Basically this is a cross training workout that involves a circuit of running and strength training. It can be done with a treadmill and bench so it is great at home or the gym. This routine will burn some calories, tone some muscles, and build shape to the legs.

Are you ready to get started?

Super Sculpting Circuit

Make sure to do some light stretching prior to getting started. Dynamic stretches are preferred over static stretches, which can then be done after the workout to lengthen the muscles.

Warm Up – Start with a nice 5 to 7 minute warm-up. The first two minutes should be walking, slowly increasing speed. Then adjust the elevation to 1 percent and slowly speed up until you are at a moderate jog after 5 minutes.

Moderate Run – Increase the incline to 3 percent and keep a moderate pace for 5 minutes.

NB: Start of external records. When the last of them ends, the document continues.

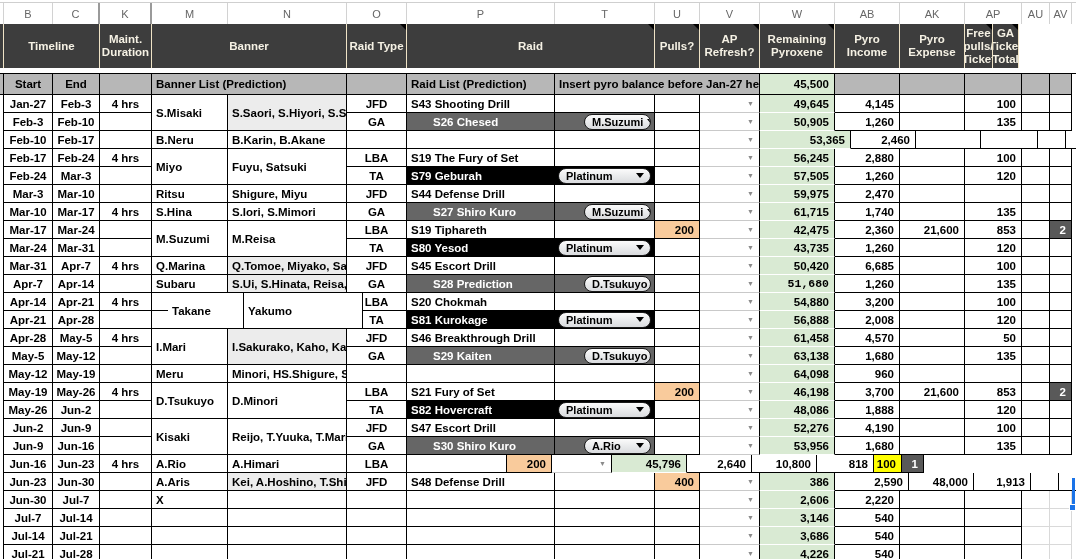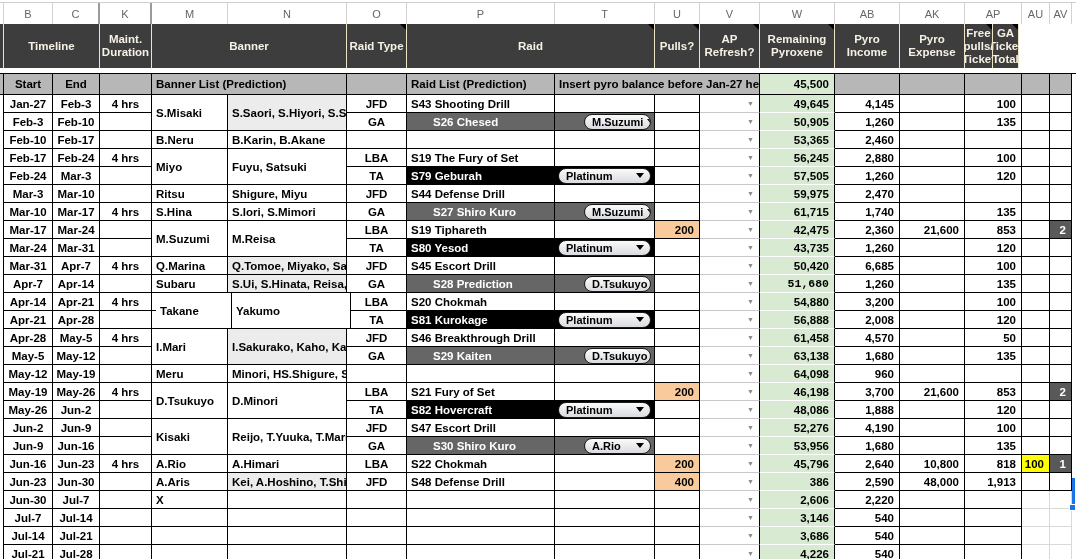"53,365" div.cell { width: 75px -> 91px }
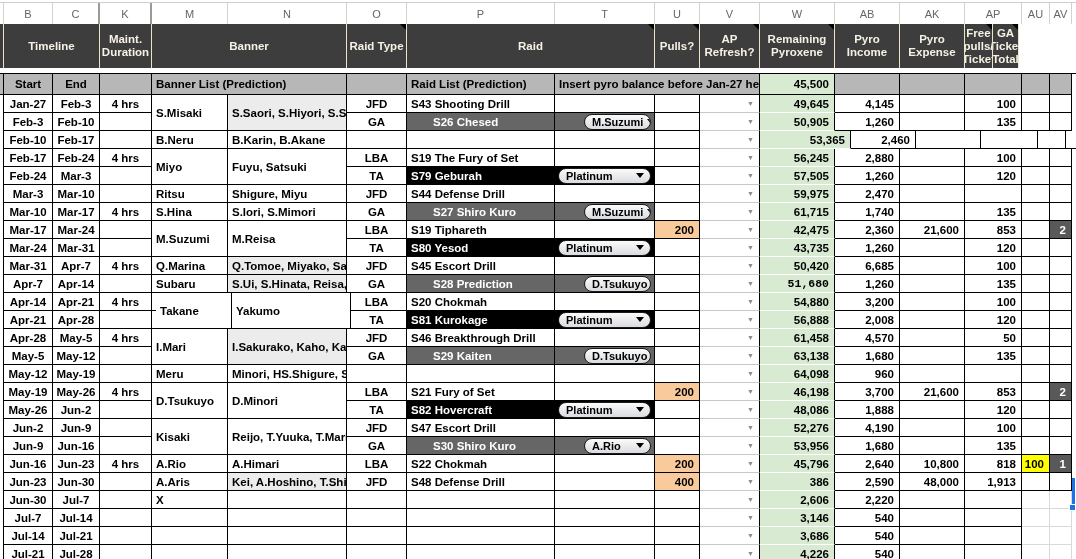"Takane" div.bgroup { left: 156px -> 168px }
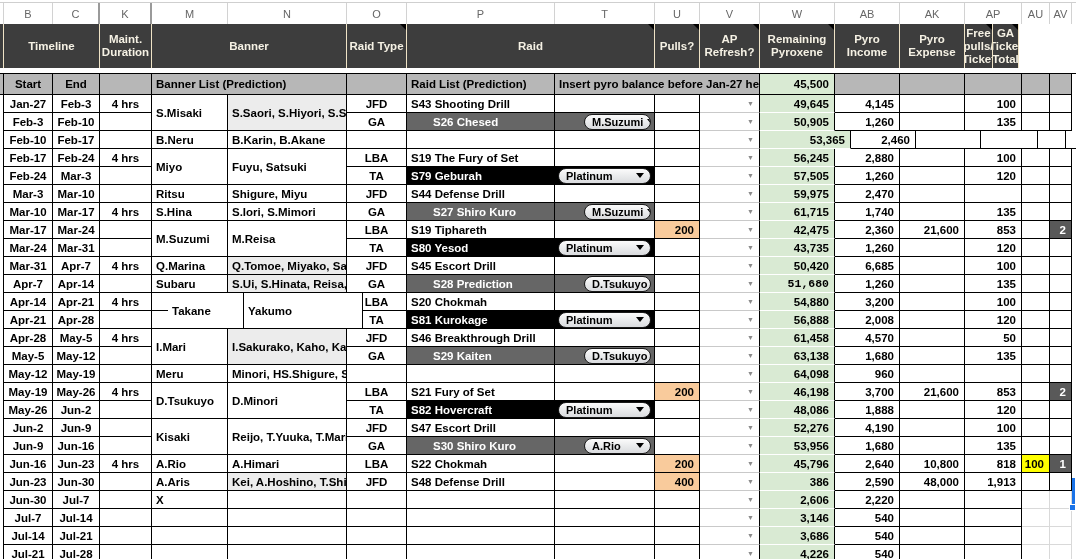"S22 Chokmah" div.cell { html: <div>S22 Chokmah</div> -> none }
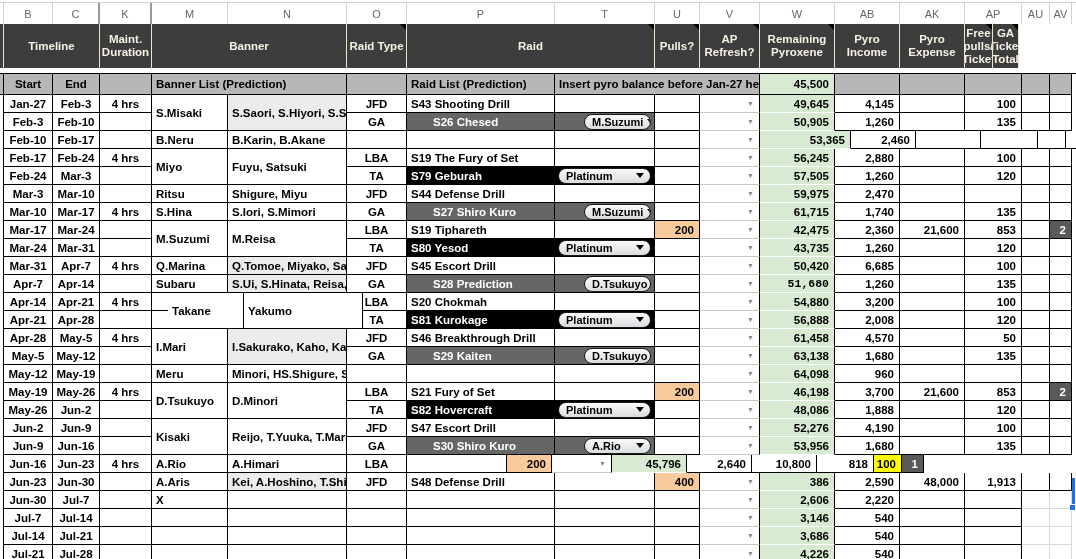"2,590" div.cell { width: 65px -> 74px }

Slow Down – Take 30 seconds to slow down from a moderate run to a walk then get off the treadmill.

Bench Step-Ups – Stand in front of your bench. Step on to the bench with your right foot and push down with the right heel, using only the right leg raise yourself up. Reverse the motion back so both feet are on the ground and then do the movement with the left leg. Do a total of 20 step-ups with each leg.

Moderate Run – Increase the incline to 5 percent and keep a moderate pace for 5 minutes.

Slow Down – Take 30 seconds to slow down from a moderate run to a walk then get off the treadmill.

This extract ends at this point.